═══ Exercise inputs

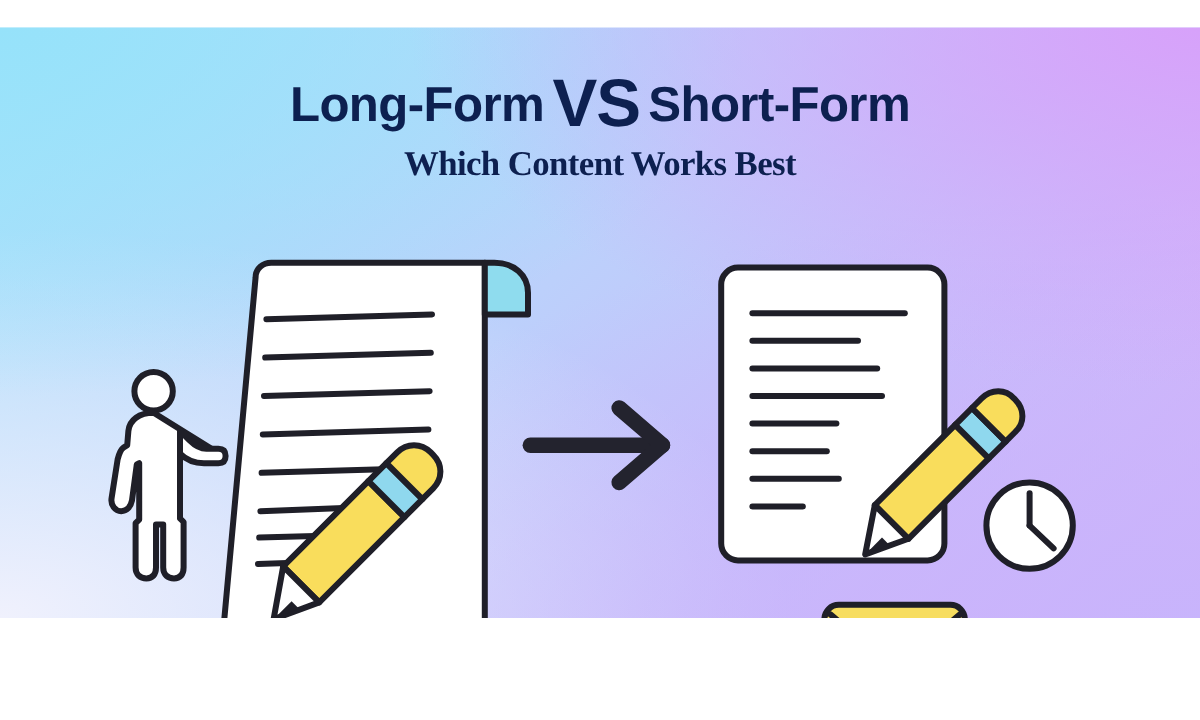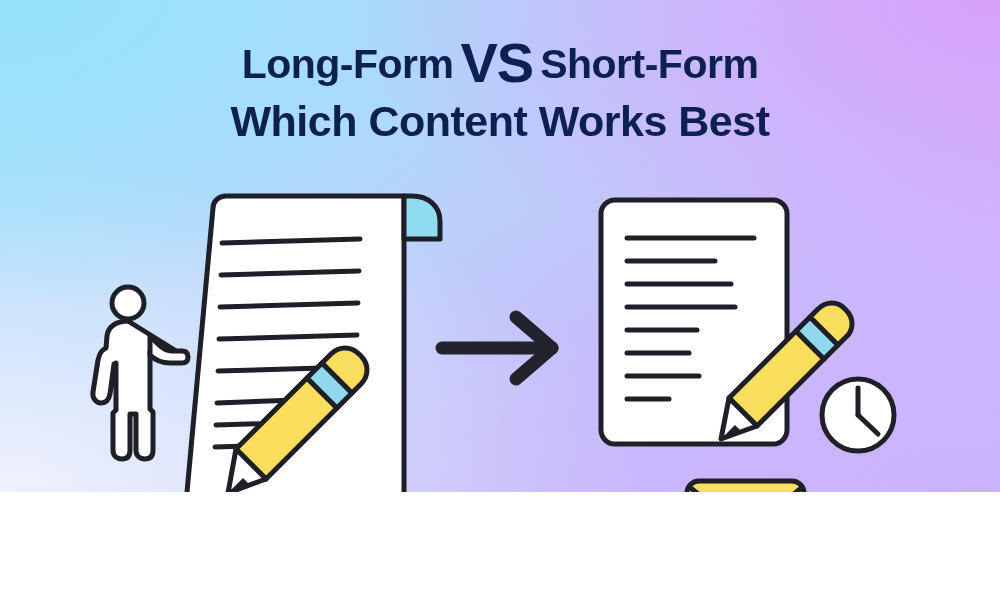--- a/index.html
+++ b/index.html
@@ -23,6 +23,7 @@
       radial-gradient(130% 120% at 100% 100%, rgba(199,180,252,0.95) 0%,  rgba(199,180,252,0.0) 60%),
       radial-gradient(120% 120% at 0% 100%,   rgba(240,241,253,1.0)  0%,  rgba(240,241,253,0.0) 55%),
       linear-gradient(135deg, #a9e5fb 0%, #bcd0fb 45%, #c9bcfb 72%, #d8b0f9 100%);
+    margin-top: 23px;
   }
 
   

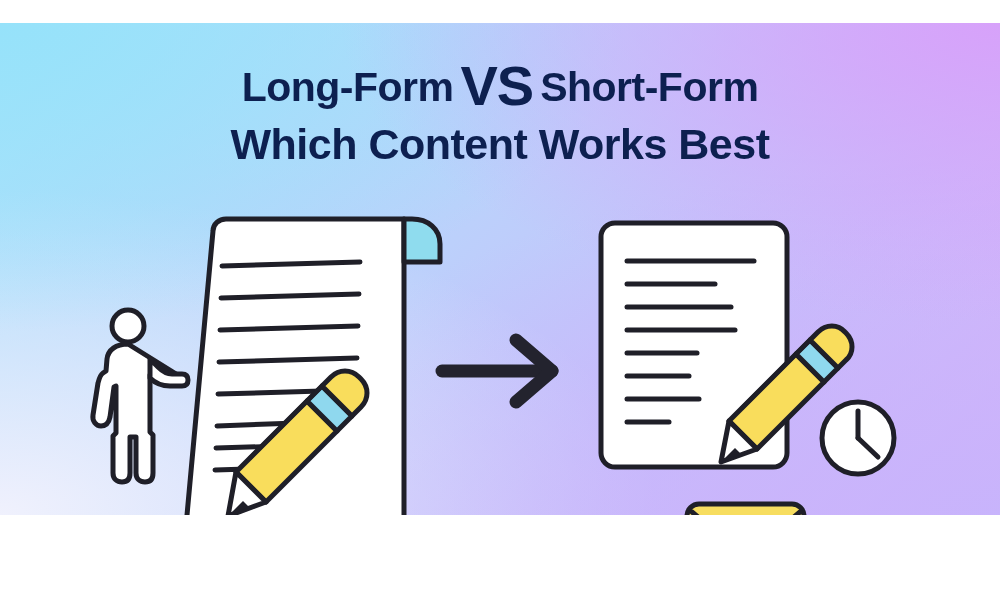--- a/index.html
+++ b/index.html
@@ -45,7 +45,7 @@
     white-space: nowrap;
   }
   .title-line-1 { font-size: 41px; }
-  .title-line-2 { font-size: 43px; margin-top: 11px; }
+  .title-line-2 { font-size: 29px; margin-top: 11px; font-family: Liberation Serif, serif; }
   .vs-word {
     font-size: 56px;
     font-weight: bold;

══════

Assignment :: Excerpt from the records above: set down only the lines from the one that contains "-23,6 +23,7 @@" through the one that contains "43px; margin-top: 11px;", inclusive, word for word. Pictures stay out.

Completed task ::
@@ -23,6 +23,7 @@
       radial-gradient(130% 120% at 100% 100%, rgba(199,180,252,0.95) 0%,  rgba(199,180,252,0.0) 60%),
       radial-gradient(120% 120% at 0% 100%,   rgba(240,241,253,1.0)  0%,  rgba(240,241,253,0.0) 55%),
       linear-gradient(135deg, #a9e5fb 0%, #bcd0fb 45%, #c9bcfb 72%, #d8b0f9 100%);
+    margin-top: 23px;
   }
 
   

--- a/index.html
+++ b/index.html
@@ -45,7 +45,7 @@
     white-space: nowrap;
   }
   .title-line-1 { font-size: 41px; }
-  .title-line-2 { font-size: 43px; margin-top: 11px; }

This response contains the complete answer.